:: What is expected ::
Reproduce the records below exactly, leaving out any pictures.

:: Provided entries ::
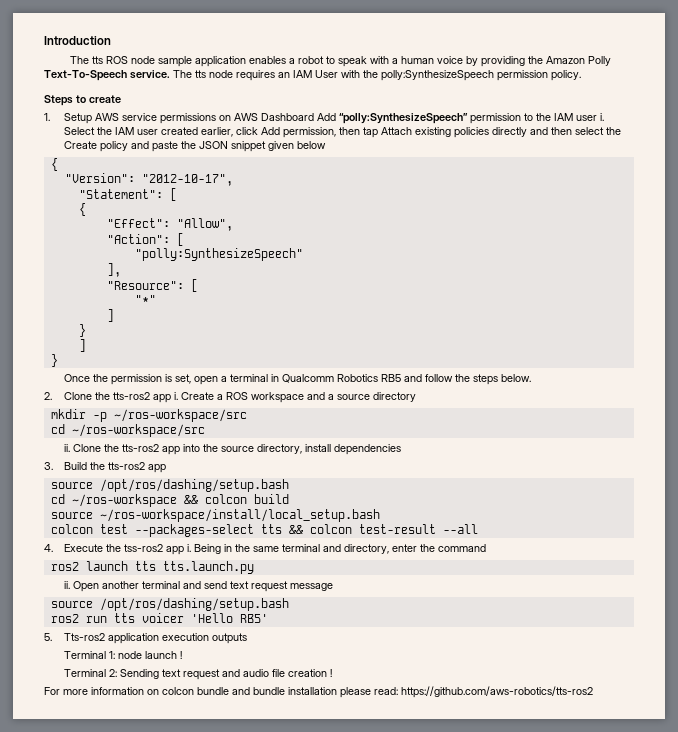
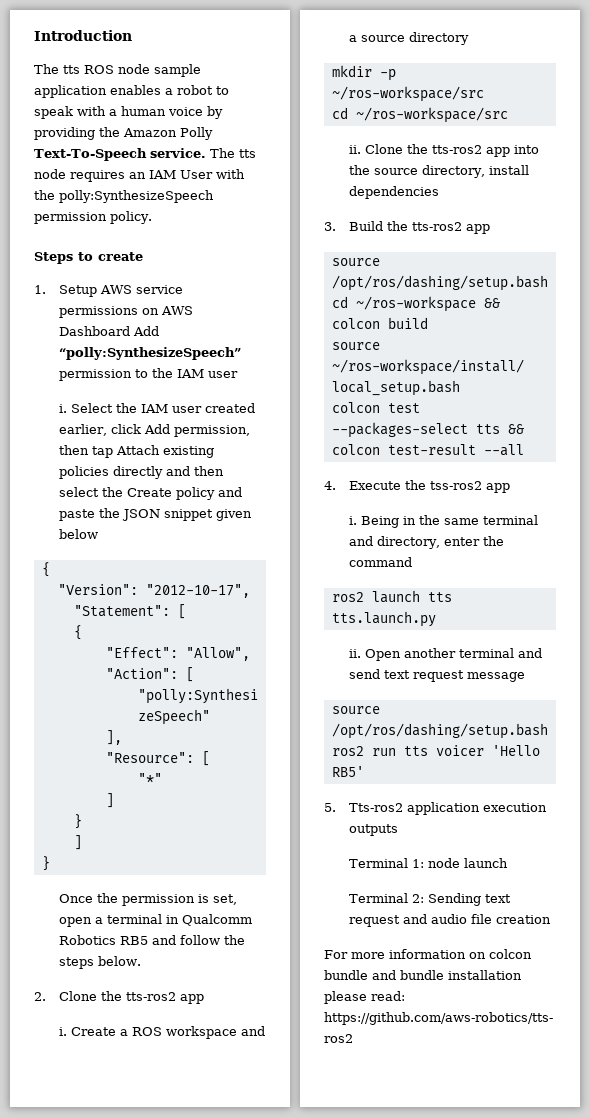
(597, 118) none -> (239, 374) //
(171, 398) none -> (205, 999) //
(184, 550) none -> (511, 488) //
[179,651,182,659] ! -> (509, 863) none
[329,669,332,677] ! -> (552, 919) none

:: Output of the task ::
(597, 118) none -> (239, 374) //
(171, 398) none -> (205, 999) //
(184, 550) none -> (511, 488) //
[179,651,182,659] ! -> (509, 863) none
[329,669,332,677] ! -> (552, 919) none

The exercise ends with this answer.